Basically, you need to create the internal motivation to constantly ask "why?" and scrutinise every piece of your understanding. This will rework the way you think conceptually about topics. The best way to learn math is to do.
Be completely fine with not understanding anything you learn. Be fine with doing questions and not knowing where to start. Just don't be ignorant and use AI to learn a sequence of steps and regurgitate the [method] because "oh that question looks similar to that other one".
For Ext 1, I remember I struggled with statistics at one point. I took the effort to 'overlearn' statistics, CLT (in next year's syllabus) and other stuff [such as doing unnecessary BOS proofs on stats]. All of this stuff is more effort, but it will genuinely boost your understanding of everything you learn.
And when you use AI. I personally use it only to generate the 'first hint' of the proof.
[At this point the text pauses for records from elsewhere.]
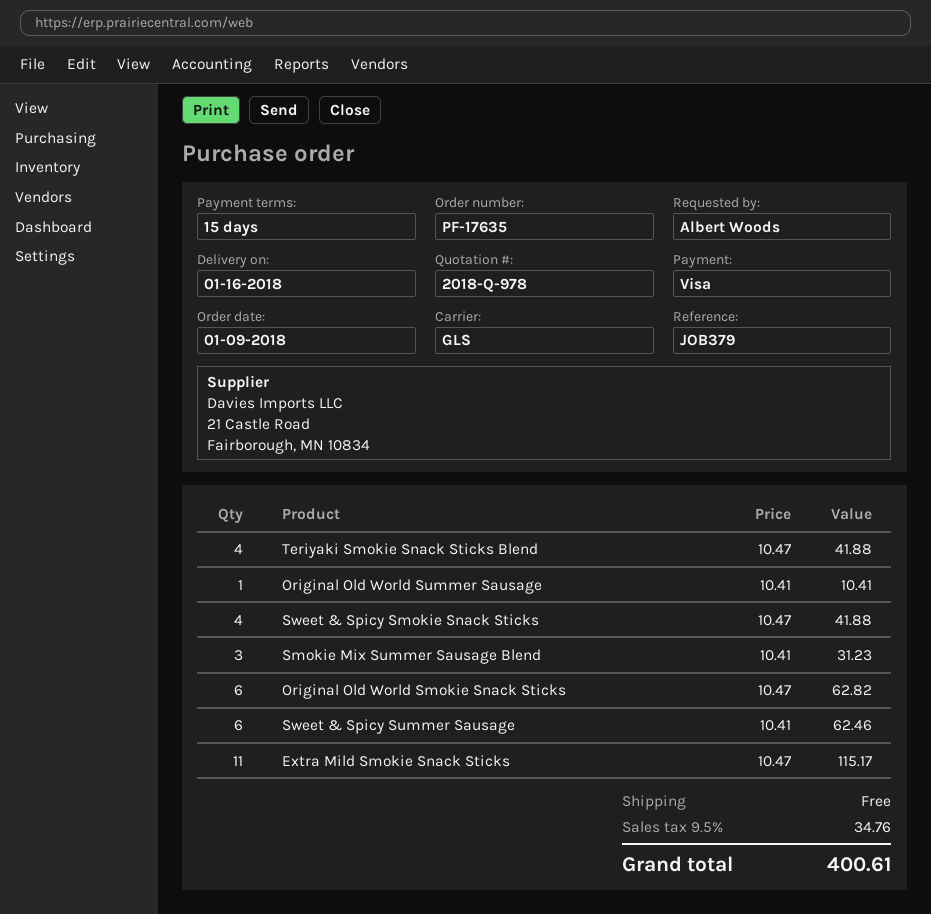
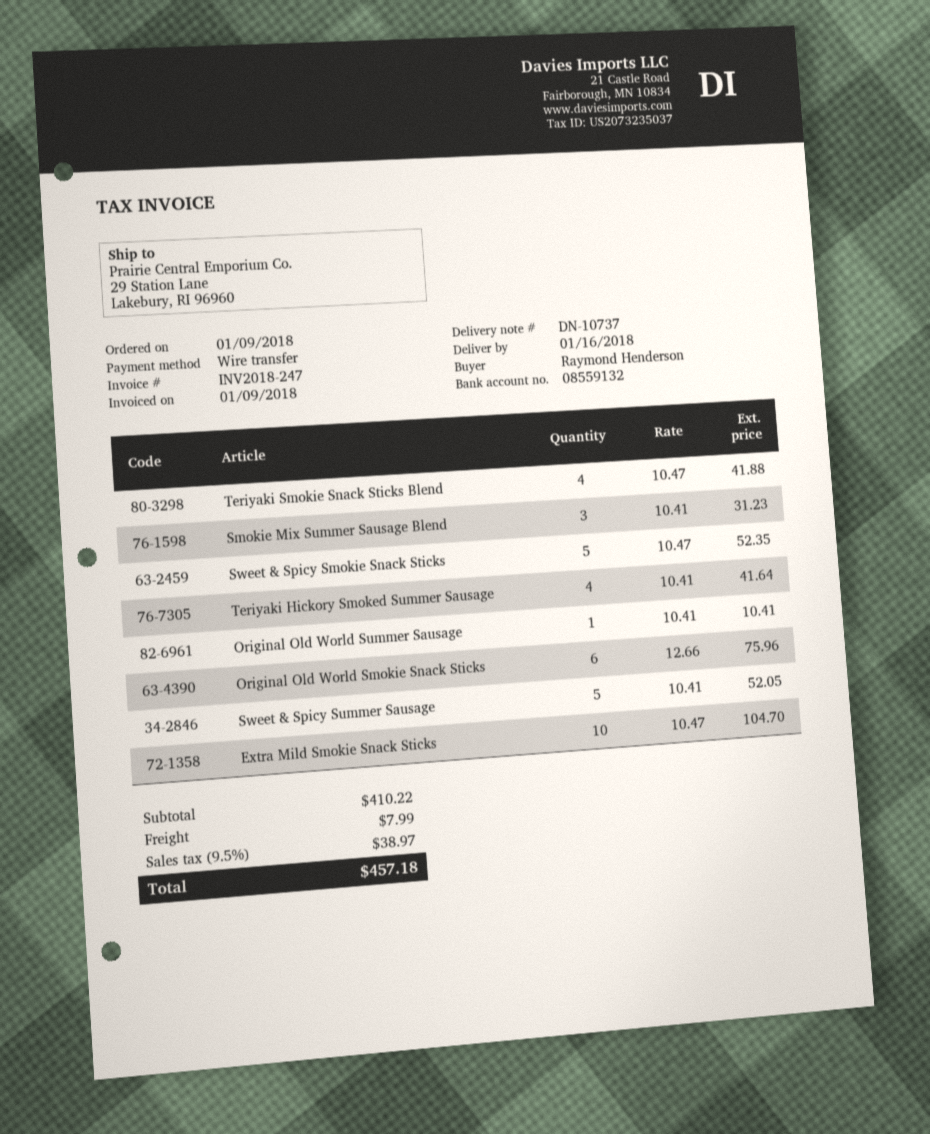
ordered by: Albert Woods -> Raymond Henderson
payment method: Visa -> bank transfer
Sweet & Spicy Smokie Snack Sticks: 4 x 10.47 = 41.88 -> 5 x 10.47 = 52.35
Original Old World Smokie Snack Sticks: 6 x 10.47 = 62.82 -> 6 x 12.66 = 75.96
Sweet & Spicy Summer Sausage: 6 x 10.41 = 62.46 -> 5 x 10.41 = 52.05
Extra Mild Smokie Snack Sticks: 11 x 10.47 = 115.17 -> 10 x 10.47 = 104.70
Teriyaki Hickory Smoked Summer Sausage: none -> 4 x 10.41 = 41.64
shipping: 0.00 -> 7.99
tax: 9.5% = 34.76 -> 9.5% = 38.97
total: 400.61 -> 457.18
Then I deduce what in my knowledge I lacked to even think of that first hint. The truth is, to build conceptual knowledge, you need procedural knowledge [knowledge of how to do]. Once that is created, you may find that conceptual knowledge will just naturally start to come.
Especially when you look through worked solutions yourself and constantly scrutinise "why'd they do this, why they do that", you will learn the content well. And to figure out these questions thats where you can also strategically use AI. Put the question in, explain your logic and why it doesn't work. Or why they do this step and why its allowed.
Don't try to cheat yourself is my best advice.